Once the pictures are removed, restate the data below word for word.
Data for the task START
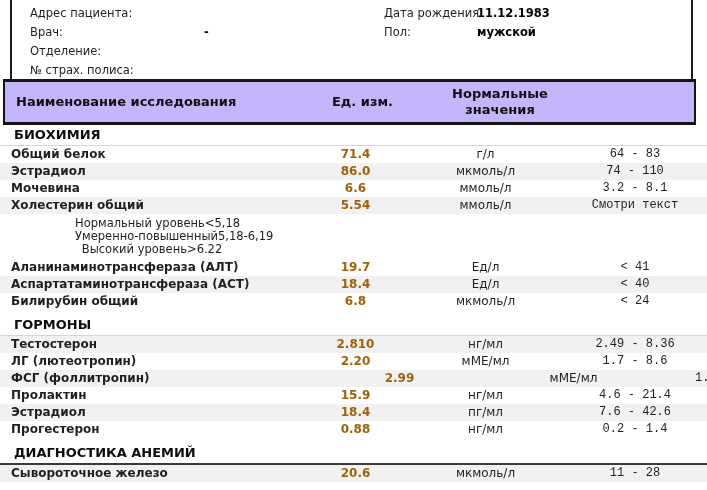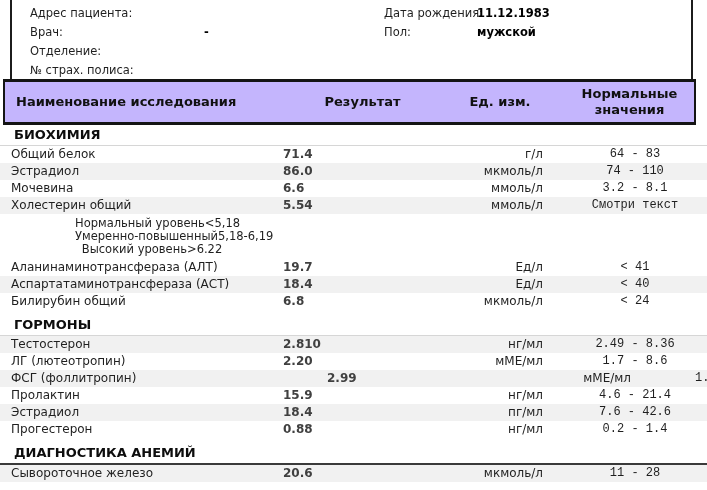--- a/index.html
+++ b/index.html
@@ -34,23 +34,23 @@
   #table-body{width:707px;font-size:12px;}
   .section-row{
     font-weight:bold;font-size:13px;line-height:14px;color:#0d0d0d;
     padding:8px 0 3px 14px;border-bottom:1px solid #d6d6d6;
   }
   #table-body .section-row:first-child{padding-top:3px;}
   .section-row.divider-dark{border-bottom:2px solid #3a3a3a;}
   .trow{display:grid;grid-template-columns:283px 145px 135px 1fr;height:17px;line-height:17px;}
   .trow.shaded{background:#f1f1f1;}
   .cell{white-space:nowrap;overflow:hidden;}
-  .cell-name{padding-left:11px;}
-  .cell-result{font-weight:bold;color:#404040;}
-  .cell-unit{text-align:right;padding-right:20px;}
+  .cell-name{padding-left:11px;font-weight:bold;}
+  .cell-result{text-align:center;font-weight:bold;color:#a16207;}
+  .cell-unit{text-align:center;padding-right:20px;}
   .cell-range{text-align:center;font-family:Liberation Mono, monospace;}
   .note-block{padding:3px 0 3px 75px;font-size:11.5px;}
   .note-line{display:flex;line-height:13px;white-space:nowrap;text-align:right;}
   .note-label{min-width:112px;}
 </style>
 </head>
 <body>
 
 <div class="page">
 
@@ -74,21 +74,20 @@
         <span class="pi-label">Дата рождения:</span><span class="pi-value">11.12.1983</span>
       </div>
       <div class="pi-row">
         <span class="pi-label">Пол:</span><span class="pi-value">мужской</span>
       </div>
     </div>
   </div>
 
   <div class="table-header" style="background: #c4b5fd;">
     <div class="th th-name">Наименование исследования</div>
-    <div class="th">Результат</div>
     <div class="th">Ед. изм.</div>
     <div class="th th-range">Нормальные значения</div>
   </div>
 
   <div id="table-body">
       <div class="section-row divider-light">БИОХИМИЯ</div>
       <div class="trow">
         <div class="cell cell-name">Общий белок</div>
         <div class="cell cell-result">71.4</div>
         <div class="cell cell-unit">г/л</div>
Data for the task END
» Response below
--- a/index.html
+++ b/index.html
@@ -34,23 +34,23 @@
   #table-body{width:707px;font-size:12px;}
   .section-row{
     font-weight:bold;font-size:13px;line-height:14px;color:#0d0d0d;
     padding:8px 0 3px 14px;border-bottom:1px solid #d6d6d6;
   }
   #table-body .section-row:first-child{padding-top:3px;}
   .section-row.divider-dark{border-bottom:2px solid #3a3a3a;}
   .trow{display:grid;grid-template-columns:283px 145px 135px 1fr;height:17px;line-height:17px;}
   .trow.shaded{background:#f1f1f1;}
   .cell{white-space:nowrap;overflow:hidden;}
-  .cell-name{padding-left:11px;}
-  .cell-result{font-weight:bold;color:#404040;}
-  .cell-unit{text-align:right;padding-right:20px;}
+  .cell-name{padding-left:11px;font-weight:bold;}
+  .cell-result{text-align:center;font-weight:bold;color:#a16207;}
+  .cell-unit{text-align:center;padding-right:20px;}
   .cell-range{text-align:center;font-family:Liberation Mono, monospace;}
   .note-block{padding:3px 0 3px 75px;font-size:11.5px;}
   .note-line{display:flex;line-height:13px;white-space:nowrap;text-align:right;}
   .note-label{min-width:112px;}
 </style>
 </head>
 <body>
 
 <div class="page">
 
@@ -74,21 +74,20 @@
         <span class="pi-label">Дата рождения:</span><span class="pi-value">11.12.1983</span>
       </div>
       <div class="pi-row">
         <span class="pi-label">Пол:</span><span class="pi-value">мужской</span>
       </div>
     </div>
   </div>
 
   <div class="table-header" style="background: #c4b5fd;">
     <div class="th th-name">Наименование исследования</div>
-    <div class="th">Результат</div>
     <div class="th">Ед. изм.</div>
     <div class="th th-range">Нормальные значения</div>
   </div>
 
   <div id="table-body">
       <div class="section-row divider-light">БИОХИМИЯ</div>
       <div class="trow">
         <div class="cell cell-name">Общий белок</div>
         <div class="cell cell-result">71.4</div>
         <div class="cell cell-unit">г/л</div>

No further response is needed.